* [INSTRUCTIONS FOR THE TASK]
The answer must reproduce every record exactly, with all pictures omitted.

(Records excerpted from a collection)
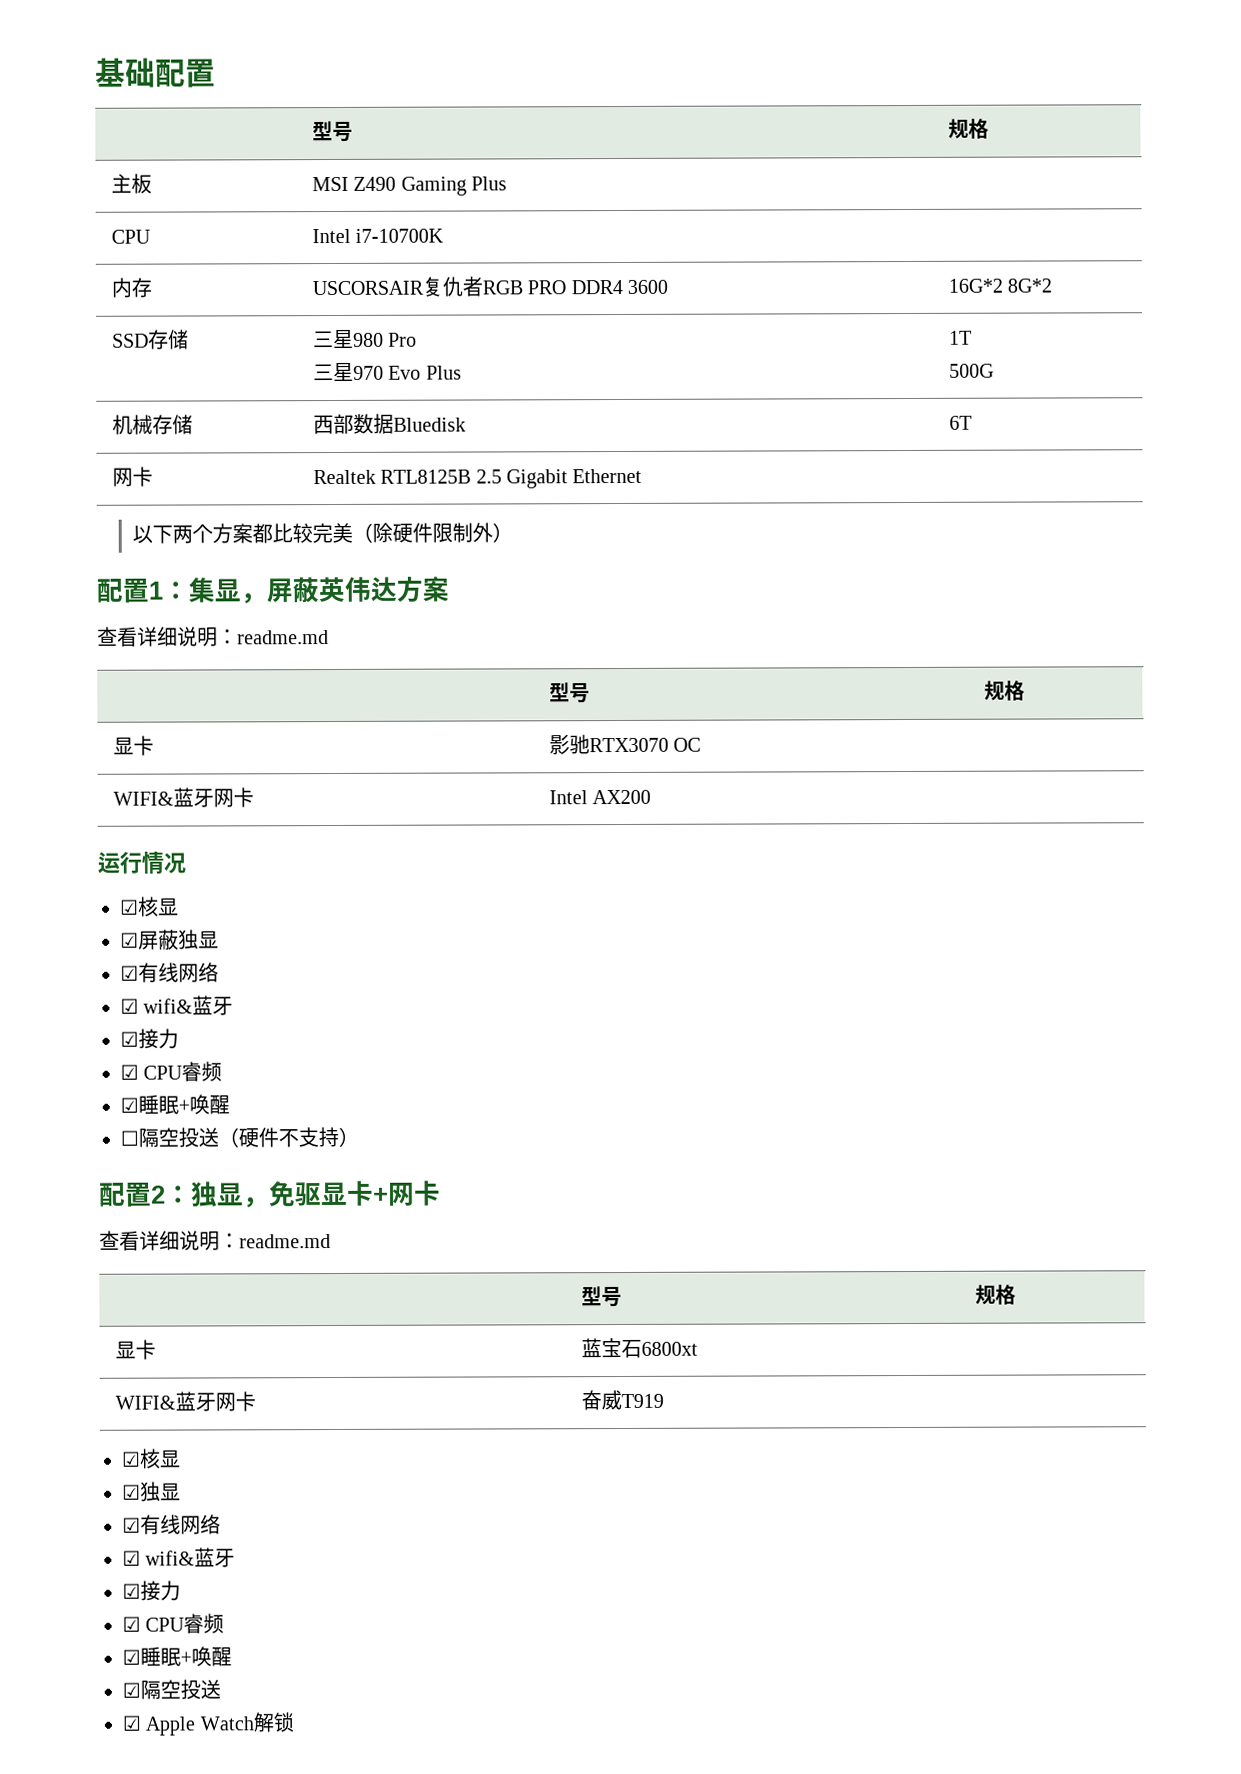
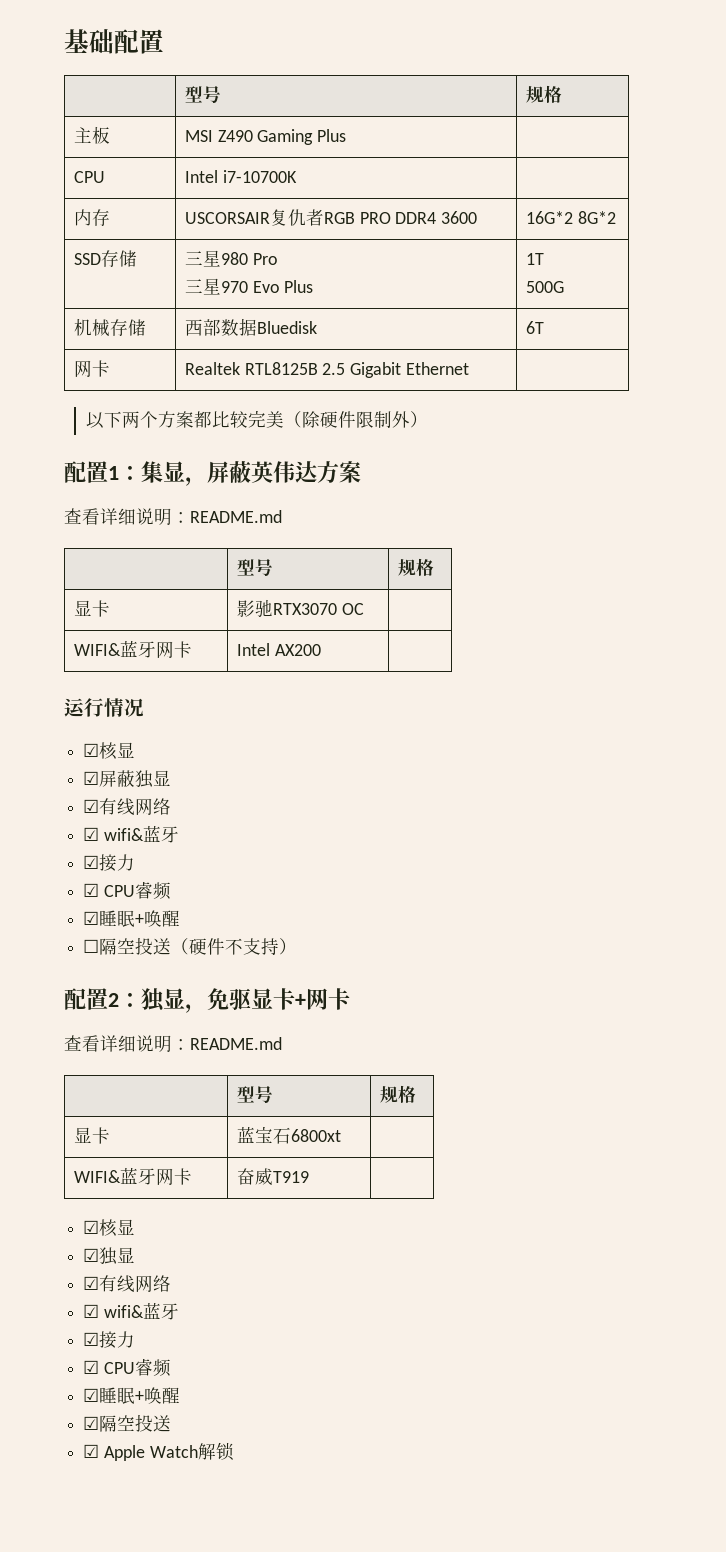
  配置1：集显，屏蔽英伟达方案
- 查看详细说明：readme.md
+ 查看详细说明：README.md
  配置2：独显，免驱显卡+网卡
- 查看详细说明：readme.md
+ 查看详细说明：README.md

* [RESULT OF THE TASK]
  配置1：集显，屏蔽英伟达方案
- 查看详细说明：readme.md
+ 查看详细说明：README.md
  配置2：独显，免驱显卡+网卡
- 查看详细说明：readme.md
+ 查看详细说明：README.md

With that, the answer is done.